Dye became the sixth Sox batter to be plunked by Kansas City in the series, way more than Guillen could take.
"I don't like the way they were hitting my players," Guillen said.
Perhaps it was coincidence that in the very next inning freshly called-up reliever D.J. Carrasco threw one near the knees of Billy Butler. But Carrasco just missed and a reaction shot of the Sox dugout showed Guillen slamming a cup of water to the ground in apparent disgust.
"We haven't talked yet," Carrasco said when asked if he had spoken to his skipper.
"Just tried to throw a sinker in and we got warned - that's it," catcher A.J. Pierzynski said of the pitch.

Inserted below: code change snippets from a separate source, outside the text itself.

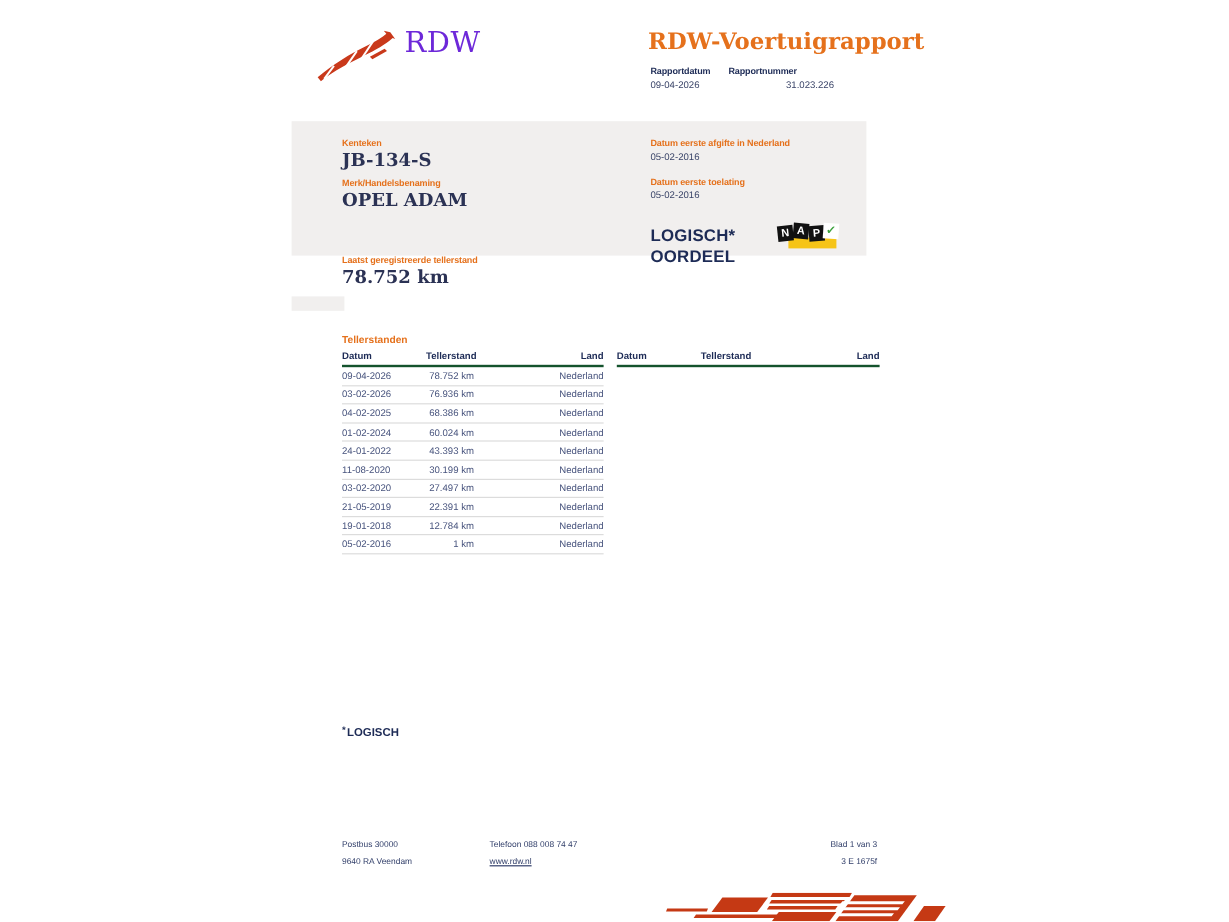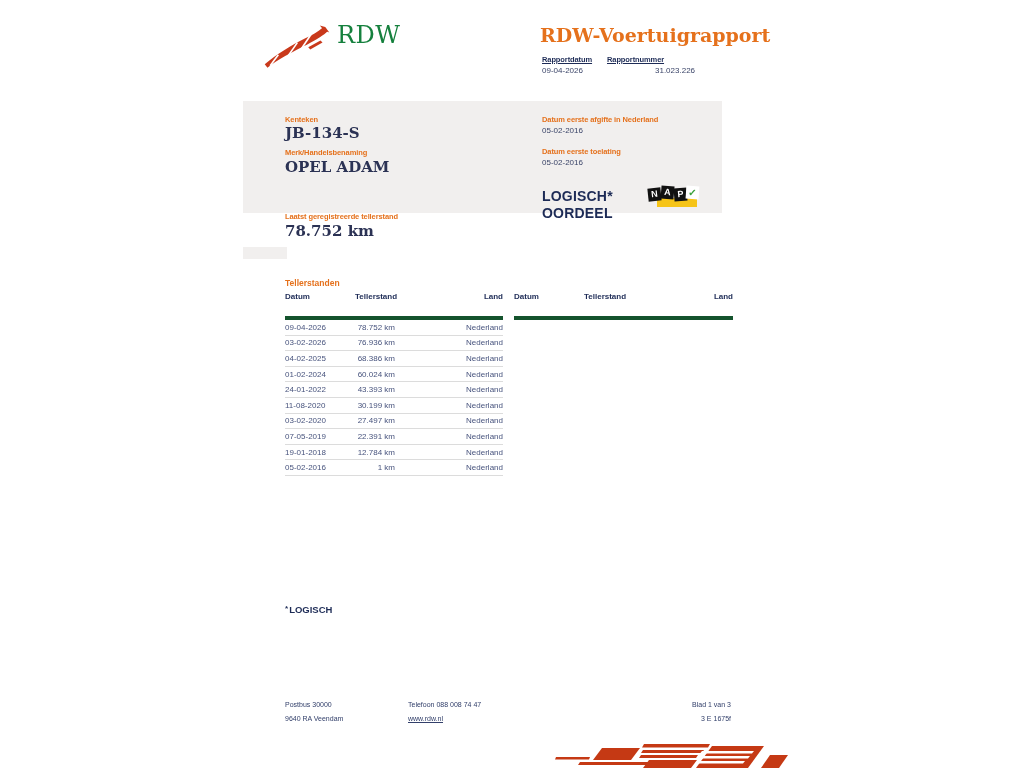--- a/index.html
+++ b/index.html
@@ -9,7 +9,7 @@
 
   
   .logo-text{left:337px;top:21px;font-family:"DejaVu Serif",serif;font-size:24px;
-             color:#15803d;letter-spacing:.5px;}
+             color:#6d28d9;letter-spacing:.5px;}
   .doc-title{left:540px;top:24px;font-family:"DejaVu Serif",serif;font-weight:bold;
              font-size:19px;color:#e5711c;}
   .meta-label{font-size:7.5px;font-weight:bold;color:#1d2b56;letter-spacing:-.1px;text-decoration:underline;}

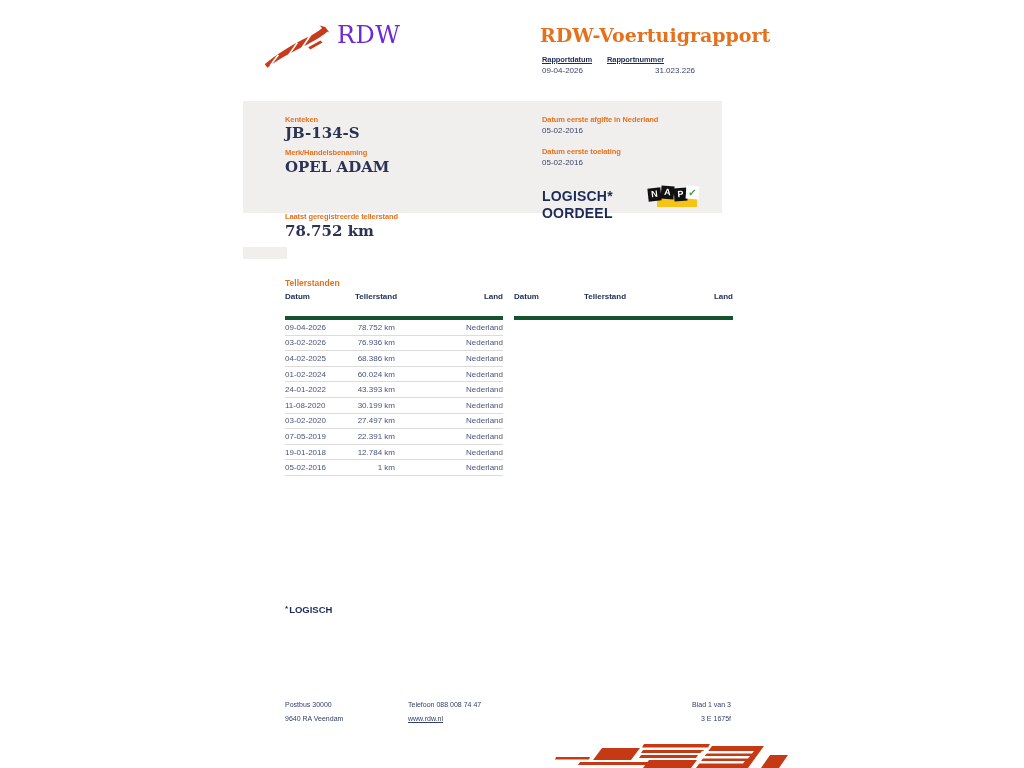--- a/index.html
+++ b/index.html
@@ -12,7 +12,7 @@
              color:#6d28d9;letter-spacing:.5px;}
   .doc-title{left:540px;top:24px;font-family:"DejaVu Serif",serif;font-weight:bold;
              font-size:19px;color:#e5711c;}
-  .meta-label{font-size:7.5px;font-weight:bold;color:#1d2b56;letter-spacing:-.1px;text-decoration:underline;}
+  .meta-label{font-size:7.5px;font-weight:bold;color:#1d2b56;letter-spacing:-.1px;}
   .meta-value{font-size:8px;color:#3a4468;}
 
   

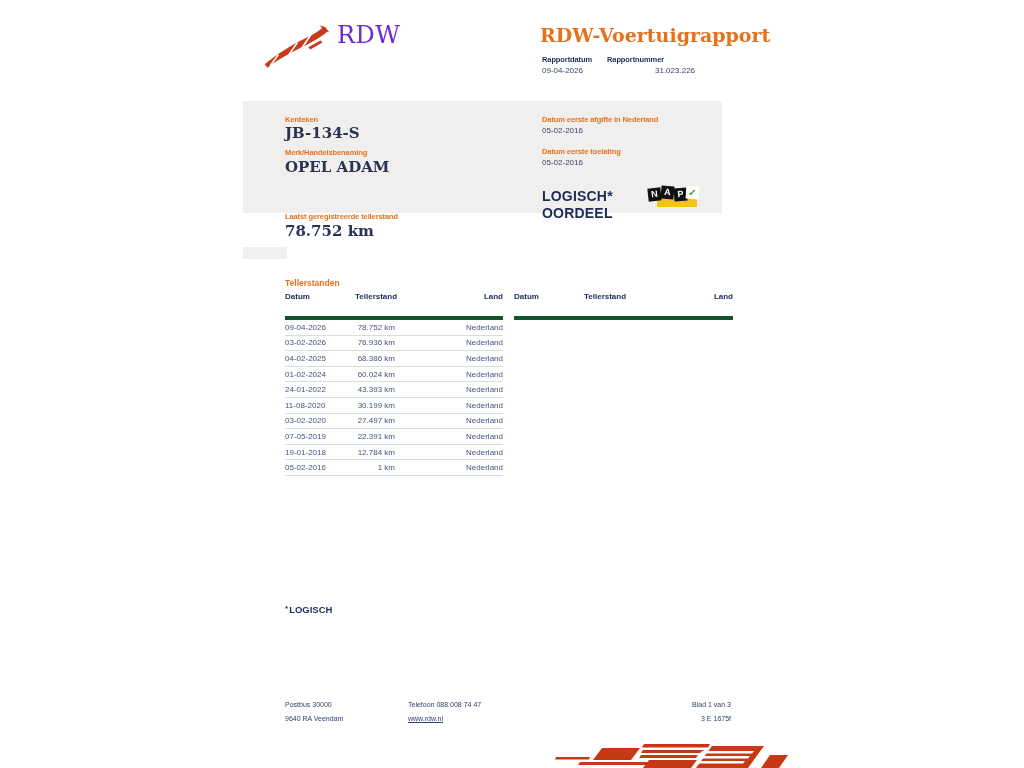--- a/index.html
+++ b/index.html
@@ -36,8 +36,8 @@
   .otable{position:absolute;top:292px;}
   .otable.left{left:285px;width:218px;}
   .otable.right{left:514px;width:219px;}
-  .thead{display:grid;grid-template-columns:70px 40px 1fr;padding-bottom:15px;
-         border-bottom:4px solid #14532d;font-size:8px;font-weight:bold;color:#1d2b56;}
+  .thead{display:grid;grid-template-columns:70px 40px 1fr;padding-bottom:3px;
+         border-bottom:2px solid #14532d;font-size:8px;font-weight:bold;color:#1d2b56;}
   .thead .c3{text-align:right;}
   .tr{display:grid;grid-template-columns:70px 40px 1fr;height:14.6px;align-items:center;
       border-bottom:1px solid #dcdcdc;font-size:8px;color:#47537d;}

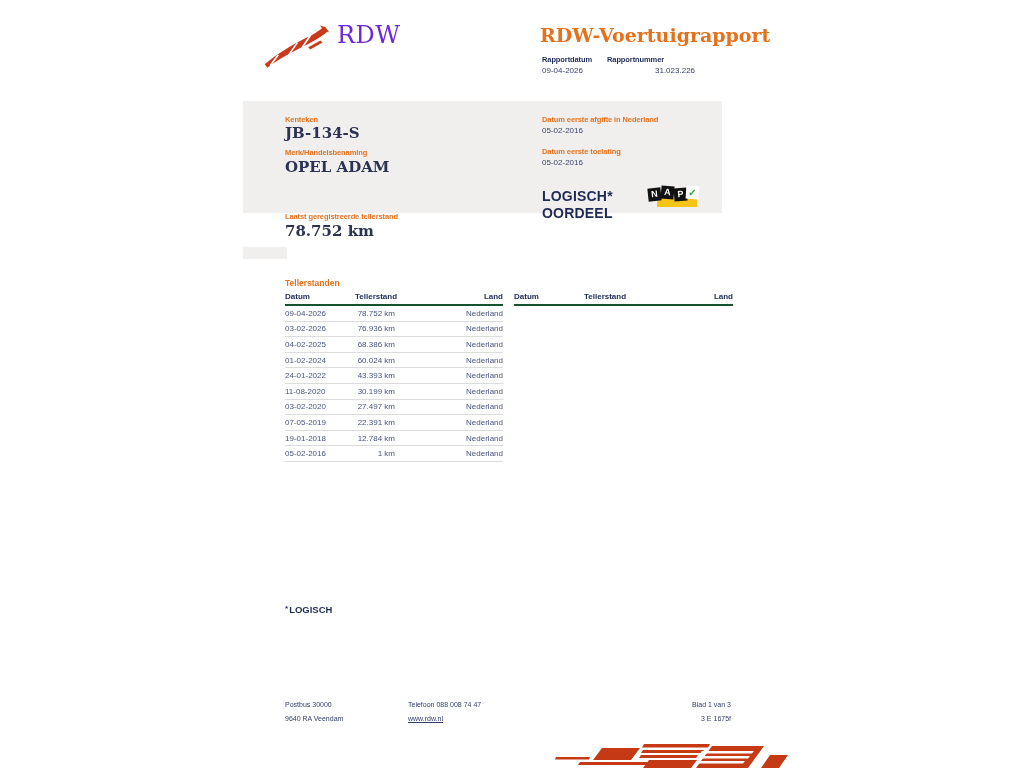--- a/index.html
+++ b/index.html
@@ -156,7 +156,7 @@
       <span class="c3">Nederland</span>
     </div>
     <div class="tr">
-      <span class="c1">07-05-2019</span>
+      <span class="c1">21-05-2019</span>
       <span class="c2">22.391 km</span>
       <span class="c3">Nederland</span>
     </div>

After fighting back to take the lead on a Nick Swisher homer in the seventh, the Sox saw that lead evaporate the very next inning. Their last best chance to tie the game came in the eighth after Pierzynski's one-out double, but on Brian Anderson's single to left, Pierzynski was dead to rights at home thanks to a perfect throw by Jose Guillen.
"I know Guillen has one of the best arms in baseball," Pierzynski said. "My job is to run until someone stops me. (Third base coach Jeff) was waving me and Guillen threw a perfect throw. When you're out by that much you can't really run over the catcher, you can't really slide, you just kind of pull up and hope for a miracle."
It never came.
And to think a day that started on such a high note for the Sox, who watched as former great and current coach Harold Baines was immortalized in bronze, could end with such a thud.
"The Baines ceremony, that was the best thing that happened all day - that and the hitting," Guillen said. "If we want to be in the pennant race we've got to pitch better than this."